### TDA 2016, January 21st, Leuven

# &nbsp; 
# &nbsp;

# TensorOperations.jl:
## Convenient tensor operations with Julia
### (and fun with metaprogramming)

# &nbsp;
# &nbsp;

### Jutho Haegeman
#### Department of Physics and Astronomy
#### UGent

### my motivation: quantum many body physics
* weirdness of quantum mechanics: Schrodinger's cat
![Schrodinger's cat](schrodinger.png)

### my motivation: quantum many body physics
* quantum bit ( = qubit):
$$\vert\Psi\rangle = \alpha \vert 0\rangle + \beta \vert 1\rangle$$
with $\alpha,\beta\in\mathbb{C}$
* intrinsically indeterministic:

    * $|\alpha|^2$: probability of measuring 0
    * $|\beta|^2$: probability of measuring 1

* for $N$ different qubits?
$$\vert\Psi\rangle = \Psi_{00000} \vert 00000\rangle + \Psi_{00001} \vert 00001\rangle + \ldots + \Psi_{11111} \vert 11111\rangle$$
$\Rightarrow$ storing a quantum state of $N$ qubits requires $2^N$ complex numbers $\Psi_{i_1,i_2,\ldots,i_{N}}$

### my motivation: quantum many body physics
* quantum state is a high-order tensor / multidimensional array:
![State Psi](psi.png)
* Curse of dimensionality: exponential scaling in the number of degrees of freedom (qubits, spins, atoms, ...)

In [None]:
![Tensor networks](tn.png)

### Tensors and tensor contractions
* graphical notation:
    * matrix - vector multiplication: ![matvec](matvec.png)
    * matrix - matrix multiplication: ![matmat](matmat.png)
* general tensor operations: permutations, partial traces, contractions
    * graphical: ![tensor operation](tensorcontraction.png)
    * index notation with Einstein summation convention:
    $D_{a,b,c} = A_{a,d,e,c}\cdot B_{f,e,b,d,f}+C_{c,b,a}$

### Tensor operations in Julia

In [6]:
n=3;
A=randn(n,n,n,n);
B=randn(n,n,n,n,n);
C=randn(n,n,n);

D2=zeros(n,n,n);
for a=1:n, b=1:n, c=1:n
    D2[a,b,c] += C[c,b,a]
    for d=1:n, e=1:n, f=1:n
        D2[a,b,c] += A[a,d,e,c]*B[f,e,b,d,f]
    end
end

using TensorOperations
@tensor D[a,b,c] := A[a,d,e,c]*B[f,e,b,d,f] + C[c,b,a];

vecnorm(D-D2)

9.24156474531335e-15

In [7]:
function f1!(D,n,A,B,C)
    for a=1:n, b=1:n, c=1:n
        D[a,b,c] += C[c,b,a]
        for d=1:n, e=1:n, f=1:n
            D[a,b,c] += A[a,d,e,c]*B[f,e,b,d,f]
        end
    end
    return D
end
function f2!(D,n,A,B,C)
    @tensor D[a,b,c] = A[a,d,e,c]*B[f,e,b,d,f] + C[c,b,a];
    return D
end

f2! (generic function with 1 method)

In [8]:
n=30;
A=randn(n,n,n,n);
B=randn(n,n,n,n,n);
C=randn(n,n,n);
D=zeros(n,n,n);

In [9]:
@time f1!(D,n,A,B,C);
@time f2!(D,n,A,B,C);

  5.910319 seconds (14.34 k allocations: 658.876 KB)
  0.019754 seconds (5.79 k allocations: 6.808 MB)
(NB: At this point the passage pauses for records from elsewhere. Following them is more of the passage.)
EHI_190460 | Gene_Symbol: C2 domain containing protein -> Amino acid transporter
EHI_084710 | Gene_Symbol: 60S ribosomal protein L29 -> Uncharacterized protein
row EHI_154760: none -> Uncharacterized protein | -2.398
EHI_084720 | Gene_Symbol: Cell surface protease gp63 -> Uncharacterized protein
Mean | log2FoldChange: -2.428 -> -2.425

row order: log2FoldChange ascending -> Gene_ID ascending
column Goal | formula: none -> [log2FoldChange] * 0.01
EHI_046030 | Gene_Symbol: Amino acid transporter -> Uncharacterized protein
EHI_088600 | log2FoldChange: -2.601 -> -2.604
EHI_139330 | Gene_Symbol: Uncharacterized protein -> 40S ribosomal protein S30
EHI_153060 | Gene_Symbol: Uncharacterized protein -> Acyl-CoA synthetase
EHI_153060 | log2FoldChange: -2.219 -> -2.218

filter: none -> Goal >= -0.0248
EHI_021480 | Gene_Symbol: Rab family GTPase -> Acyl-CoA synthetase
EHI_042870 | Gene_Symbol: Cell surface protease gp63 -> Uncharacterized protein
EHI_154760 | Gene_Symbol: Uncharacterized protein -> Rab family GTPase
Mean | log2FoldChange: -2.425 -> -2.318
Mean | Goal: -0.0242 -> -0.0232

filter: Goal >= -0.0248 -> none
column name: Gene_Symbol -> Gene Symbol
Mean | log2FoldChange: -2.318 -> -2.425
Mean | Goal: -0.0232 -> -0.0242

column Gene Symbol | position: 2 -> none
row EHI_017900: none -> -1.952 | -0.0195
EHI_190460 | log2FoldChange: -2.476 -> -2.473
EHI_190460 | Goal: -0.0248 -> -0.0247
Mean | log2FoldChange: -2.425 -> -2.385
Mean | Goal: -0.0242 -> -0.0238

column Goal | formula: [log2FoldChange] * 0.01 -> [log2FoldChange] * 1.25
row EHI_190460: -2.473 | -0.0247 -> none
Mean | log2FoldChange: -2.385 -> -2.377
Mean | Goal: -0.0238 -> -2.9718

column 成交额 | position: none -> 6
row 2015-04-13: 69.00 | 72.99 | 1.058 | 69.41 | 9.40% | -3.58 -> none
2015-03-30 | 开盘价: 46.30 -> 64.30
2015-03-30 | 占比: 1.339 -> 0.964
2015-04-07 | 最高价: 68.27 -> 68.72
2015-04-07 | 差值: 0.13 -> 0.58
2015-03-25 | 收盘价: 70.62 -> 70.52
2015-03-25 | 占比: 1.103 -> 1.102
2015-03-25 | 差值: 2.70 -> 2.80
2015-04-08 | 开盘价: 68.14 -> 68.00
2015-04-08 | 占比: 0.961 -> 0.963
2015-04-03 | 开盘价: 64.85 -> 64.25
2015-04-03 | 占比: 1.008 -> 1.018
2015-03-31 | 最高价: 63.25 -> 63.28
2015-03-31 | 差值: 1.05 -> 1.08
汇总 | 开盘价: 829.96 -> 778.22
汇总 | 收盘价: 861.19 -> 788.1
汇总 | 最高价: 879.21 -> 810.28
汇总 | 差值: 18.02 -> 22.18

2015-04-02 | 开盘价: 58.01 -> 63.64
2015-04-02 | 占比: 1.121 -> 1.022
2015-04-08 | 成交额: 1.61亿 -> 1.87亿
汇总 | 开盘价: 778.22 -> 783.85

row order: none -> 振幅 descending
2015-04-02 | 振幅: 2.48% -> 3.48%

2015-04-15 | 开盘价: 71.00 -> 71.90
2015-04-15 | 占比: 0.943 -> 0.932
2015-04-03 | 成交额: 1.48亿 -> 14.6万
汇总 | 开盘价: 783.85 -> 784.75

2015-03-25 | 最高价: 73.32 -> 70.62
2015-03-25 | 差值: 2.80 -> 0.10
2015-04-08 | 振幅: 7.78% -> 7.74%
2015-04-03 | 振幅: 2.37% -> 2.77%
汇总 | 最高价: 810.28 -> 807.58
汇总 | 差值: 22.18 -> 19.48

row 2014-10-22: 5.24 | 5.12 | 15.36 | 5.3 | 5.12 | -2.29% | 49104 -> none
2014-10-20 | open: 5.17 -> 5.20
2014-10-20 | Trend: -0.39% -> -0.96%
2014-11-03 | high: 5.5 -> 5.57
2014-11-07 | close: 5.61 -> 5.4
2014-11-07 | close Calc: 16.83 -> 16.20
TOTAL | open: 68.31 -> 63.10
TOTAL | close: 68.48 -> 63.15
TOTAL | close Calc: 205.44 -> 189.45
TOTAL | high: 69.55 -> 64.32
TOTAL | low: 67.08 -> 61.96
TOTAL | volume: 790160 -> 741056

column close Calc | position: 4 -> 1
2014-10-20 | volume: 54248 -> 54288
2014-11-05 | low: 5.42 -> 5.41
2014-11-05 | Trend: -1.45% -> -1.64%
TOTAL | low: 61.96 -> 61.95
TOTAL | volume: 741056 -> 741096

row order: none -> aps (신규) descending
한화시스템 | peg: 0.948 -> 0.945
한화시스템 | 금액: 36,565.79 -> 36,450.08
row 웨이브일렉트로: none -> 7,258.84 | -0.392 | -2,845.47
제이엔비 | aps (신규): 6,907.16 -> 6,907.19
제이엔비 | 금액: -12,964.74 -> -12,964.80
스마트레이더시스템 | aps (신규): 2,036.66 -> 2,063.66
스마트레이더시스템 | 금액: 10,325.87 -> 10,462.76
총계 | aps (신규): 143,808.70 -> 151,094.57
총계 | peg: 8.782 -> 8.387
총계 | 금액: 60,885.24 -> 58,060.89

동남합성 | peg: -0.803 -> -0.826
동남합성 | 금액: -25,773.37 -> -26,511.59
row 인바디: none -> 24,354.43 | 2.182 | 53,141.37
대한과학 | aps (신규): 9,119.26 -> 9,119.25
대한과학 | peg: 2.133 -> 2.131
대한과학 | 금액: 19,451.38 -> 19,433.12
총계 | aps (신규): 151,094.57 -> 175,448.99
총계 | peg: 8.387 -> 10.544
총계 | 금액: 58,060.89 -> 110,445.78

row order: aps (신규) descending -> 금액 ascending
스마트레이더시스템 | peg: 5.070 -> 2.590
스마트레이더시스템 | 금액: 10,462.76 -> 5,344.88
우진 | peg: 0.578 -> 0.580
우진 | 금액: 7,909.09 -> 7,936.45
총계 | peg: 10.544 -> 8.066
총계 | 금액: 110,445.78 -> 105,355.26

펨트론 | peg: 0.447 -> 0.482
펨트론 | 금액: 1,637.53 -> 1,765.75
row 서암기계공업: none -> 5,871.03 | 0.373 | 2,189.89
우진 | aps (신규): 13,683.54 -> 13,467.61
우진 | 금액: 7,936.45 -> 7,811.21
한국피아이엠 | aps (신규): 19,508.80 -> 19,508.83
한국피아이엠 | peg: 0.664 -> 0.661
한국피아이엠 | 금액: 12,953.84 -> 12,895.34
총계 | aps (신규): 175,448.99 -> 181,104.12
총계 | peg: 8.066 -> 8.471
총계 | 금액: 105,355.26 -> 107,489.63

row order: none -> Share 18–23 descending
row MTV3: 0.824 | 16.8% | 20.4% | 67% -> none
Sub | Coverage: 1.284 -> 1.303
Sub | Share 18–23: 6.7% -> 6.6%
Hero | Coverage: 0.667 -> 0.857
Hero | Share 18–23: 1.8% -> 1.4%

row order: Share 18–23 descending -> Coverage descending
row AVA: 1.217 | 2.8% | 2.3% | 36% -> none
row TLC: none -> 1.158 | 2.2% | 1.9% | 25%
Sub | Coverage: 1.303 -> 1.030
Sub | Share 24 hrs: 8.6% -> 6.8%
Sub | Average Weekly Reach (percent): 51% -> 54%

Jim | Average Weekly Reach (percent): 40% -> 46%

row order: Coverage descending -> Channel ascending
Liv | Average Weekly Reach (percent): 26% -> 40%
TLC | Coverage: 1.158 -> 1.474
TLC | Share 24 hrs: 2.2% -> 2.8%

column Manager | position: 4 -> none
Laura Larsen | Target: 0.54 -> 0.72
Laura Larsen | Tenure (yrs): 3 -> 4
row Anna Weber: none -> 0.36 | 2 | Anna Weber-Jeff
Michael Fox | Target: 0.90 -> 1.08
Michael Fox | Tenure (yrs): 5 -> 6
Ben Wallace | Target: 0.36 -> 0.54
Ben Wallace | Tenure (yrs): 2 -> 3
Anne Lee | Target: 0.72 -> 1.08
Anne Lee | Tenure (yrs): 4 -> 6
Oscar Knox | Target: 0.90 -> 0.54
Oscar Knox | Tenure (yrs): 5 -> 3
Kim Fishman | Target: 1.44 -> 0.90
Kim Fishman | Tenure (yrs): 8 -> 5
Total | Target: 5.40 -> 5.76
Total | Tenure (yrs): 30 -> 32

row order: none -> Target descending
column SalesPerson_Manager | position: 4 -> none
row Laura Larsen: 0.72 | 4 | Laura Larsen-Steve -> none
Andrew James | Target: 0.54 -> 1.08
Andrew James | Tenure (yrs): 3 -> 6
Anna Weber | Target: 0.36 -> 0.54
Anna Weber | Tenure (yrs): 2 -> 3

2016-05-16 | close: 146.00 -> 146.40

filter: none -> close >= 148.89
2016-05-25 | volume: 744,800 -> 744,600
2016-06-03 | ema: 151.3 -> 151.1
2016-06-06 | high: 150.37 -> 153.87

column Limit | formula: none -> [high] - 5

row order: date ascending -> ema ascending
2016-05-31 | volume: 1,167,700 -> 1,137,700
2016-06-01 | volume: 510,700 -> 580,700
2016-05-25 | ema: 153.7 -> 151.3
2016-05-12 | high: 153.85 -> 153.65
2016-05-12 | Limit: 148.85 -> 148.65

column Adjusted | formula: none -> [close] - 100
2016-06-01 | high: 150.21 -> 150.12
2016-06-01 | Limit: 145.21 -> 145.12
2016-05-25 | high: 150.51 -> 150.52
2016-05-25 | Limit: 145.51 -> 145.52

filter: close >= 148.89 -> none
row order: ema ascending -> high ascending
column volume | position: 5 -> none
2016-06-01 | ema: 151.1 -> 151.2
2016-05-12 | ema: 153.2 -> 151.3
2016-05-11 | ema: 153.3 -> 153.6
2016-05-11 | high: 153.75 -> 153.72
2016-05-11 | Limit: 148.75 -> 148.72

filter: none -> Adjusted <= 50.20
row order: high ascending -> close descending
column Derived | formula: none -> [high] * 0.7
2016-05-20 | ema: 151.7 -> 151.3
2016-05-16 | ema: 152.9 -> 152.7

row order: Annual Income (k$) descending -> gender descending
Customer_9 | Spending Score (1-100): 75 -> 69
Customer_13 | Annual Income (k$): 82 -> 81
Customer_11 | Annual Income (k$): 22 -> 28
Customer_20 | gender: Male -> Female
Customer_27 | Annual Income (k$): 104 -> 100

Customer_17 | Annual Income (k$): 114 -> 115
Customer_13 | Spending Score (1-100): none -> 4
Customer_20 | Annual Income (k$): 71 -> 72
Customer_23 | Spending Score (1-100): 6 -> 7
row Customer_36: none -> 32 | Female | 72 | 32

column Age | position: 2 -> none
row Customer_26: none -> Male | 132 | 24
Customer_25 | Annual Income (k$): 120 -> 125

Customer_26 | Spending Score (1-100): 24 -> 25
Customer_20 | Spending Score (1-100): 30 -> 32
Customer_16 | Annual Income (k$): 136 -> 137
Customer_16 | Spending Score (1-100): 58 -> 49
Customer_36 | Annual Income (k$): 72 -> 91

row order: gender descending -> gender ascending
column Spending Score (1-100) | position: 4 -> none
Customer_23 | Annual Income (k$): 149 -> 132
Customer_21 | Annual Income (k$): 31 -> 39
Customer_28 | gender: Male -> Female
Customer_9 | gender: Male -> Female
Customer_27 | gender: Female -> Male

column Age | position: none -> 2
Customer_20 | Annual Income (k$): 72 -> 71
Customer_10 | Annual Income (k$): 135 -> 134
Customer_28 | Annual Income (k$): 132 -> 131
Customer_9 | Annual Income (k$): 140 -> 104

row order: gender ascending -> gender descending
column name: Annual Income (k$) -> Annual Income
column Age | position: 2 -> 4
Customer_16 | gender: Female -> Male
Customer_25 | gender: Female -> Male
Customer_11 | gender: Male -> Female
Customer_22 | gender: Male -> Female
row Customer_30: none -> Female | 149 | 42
### What is going on underneath?
* Basic tensor operations (`op` can be idenity (doing nothing) or `conj`):
    * permutations and addition: `C = β*C + α*permutation(op(A))`
    * partial trace: `C = β*C + α*partialtrace(op(A))`
    * contraction: `C = β*C + α*contract(op(A),op(B))`
    
  (also via method based access)

### 1. Permutations

In [10]:
A=randn(10,10,10,10,10,10,10,10);
B=zeros(10,10,10,10,10,10,10,10);

In [12]:
@time permutedims!(B,A,[8,7,6,5,4,3,2,1]);
@time @tensor B[8,7,6,5,4,3,2,1] = A[1,2,3,4,5,6,7,8];

  1.906119 seconds (40 allocations: 1.406 KB)
  0.353497 seconds (32 allocations: 1.406 KB)


In [14]:
@time copy!(B,A);
@time permutedims!(B,A,[1,2,3,4,5,6,7,8]);
@time @tensor B[1,2,3,4,5,6,7,8] = A[1,2,3,4,5,6,7,8];

  0.101288 seconds (4 allocations: 160 bytes)
  0.127674 seconds (40 allocations: 1.406 KB)
  0.132622 seconds (32 allocations: 1.406 KB)


### 1. Permutations
* How to optimize permutations? Why is it slower than normal copy?
* Even for matrix transposition?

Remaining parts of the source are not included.